La cocinera los sacó del embobamiento que por momentos pudiera hacerse crítico:
- Quince años, anda que no ha cambiado esto, no lo conoce ni la “madre que lo parió”.
- Sobre todo a ti.- bromeó Omar.- Has pasado de ser la monjita “Sor Escoba” a convertirte en “Sor Ordeno y Mando”.
En el tono de voz de este hombre, incluso una chanza, sonaba a amenaza.
Claro que esto no ocurría en el ámbito donde gastaba sus bromas, este espacio estaba limitado a la cocina y a dos o tres personas como oyentes.
- Por no hablar del “TALGO” ¡mira que he visto cosas raras en mi vida! Ahora, tal y como tu andabas con las muletas, ¡seis tallas grandes, eso sí! cuando eras pequeño, no creo que fuera capaz nadie ¡que velocidad! Más bien parecías un mono de rama en rama.- Omar estaba chistoso, ¡qué pocas veces!- Por no contar los inicios en la silla, ¡dabas tanta fuerza a las ruedas!, ¡Querías ir tan rápido! ¡Anda que han sido pocas las veces que has “dejao” los “piños” en el barro!
-   Calla, calla.- reía León.- Te he visto reír tan poco... fíjate, la primera vez que oí tu risa ¡pensé que era un dialecto!
- ¡Nos ha “jodío!- soltó Fausta refiriéndose a Omar.- Tu sí que has cambiado, antes eras feo, y ahora... ¡Coño, más feo!
- Me voy.- zanjó el aludido.- Algunos aun tenemos cosas que hacer.
Salió del barracón con el semblante serio y malencarado, este gesto era como su uniforme, en su interior, estaba feliz.
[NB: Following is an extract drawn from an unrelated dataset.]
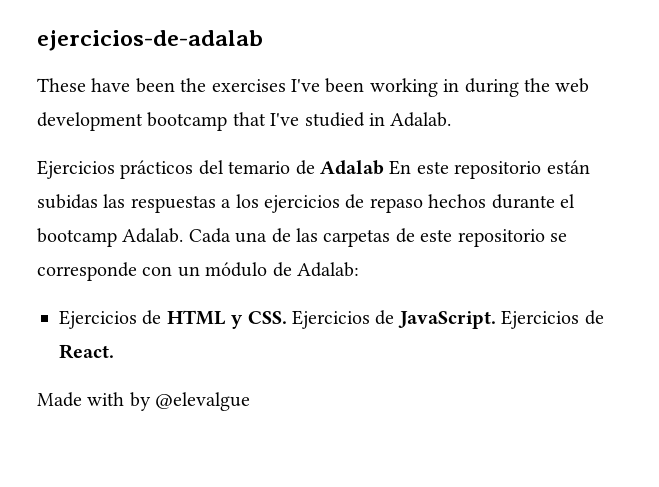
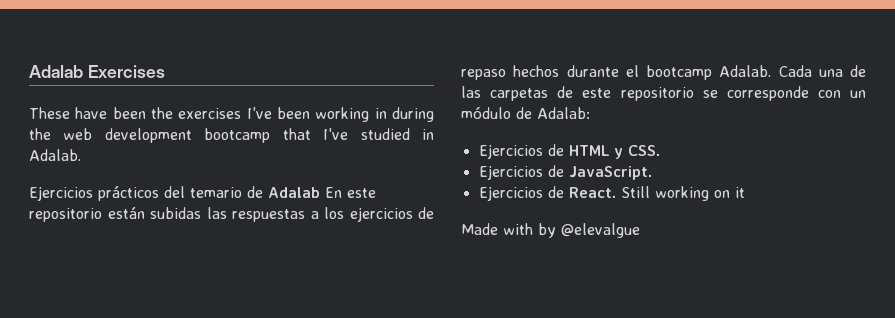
[37,30,263,51] ejercicios-de-adalab -> [29,65,165,78] Adalab Exercises
(287, 317) none -> (660, 150) //
(496, 320) none -> (652, 173) //
(114, 351) none -> [620,186,745,201] Still working on it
Tenía una familia, amparaba a un montón de gente y sobre todo, ayudaba a la  Obra.
En el interior de la cocina Fausta sentía lo mismo, el Mulá les hacía sentirse orgullosos de colaborar en el proyecto más importante de la historia... La Obra.
No todos sentían y pensaban igual.
León, quería a estas dos personas, y por ello sentía miedo de que le separasen de ellas.
Primero su hermano Ismail, luego Samuel...
Todas las personas que eran algo en su vida estaban involucradas con el Mulá, todas sirviendo a su Obra.
A León, el Mulá, no le hacía ninguna gracia.
Lejos, otra cita, esta... no tan amigable.
Si muchos kilómetros de mar y tierra separaban ambas reuniones, mucho más lejos se encontraban en esperanzas e intenciones, las mentes simples de Omar y Fausta junto con el interrogante cerebro de León, ni siquiera imaginarían el contenido de esa otra reunión, promovida, como siempre, por Abul, el Mulá.


Nunca el Moro y la monja dudarían de su mentor: “Lo conozco como si le hubiera “parío””  diría mil veces Fausta, pero el único que podía intentar conocerle era
León, solo él poseía el mismo pensamiento retorcido, únicamente él, estaba capacitado para entender al Mulá y su Obra.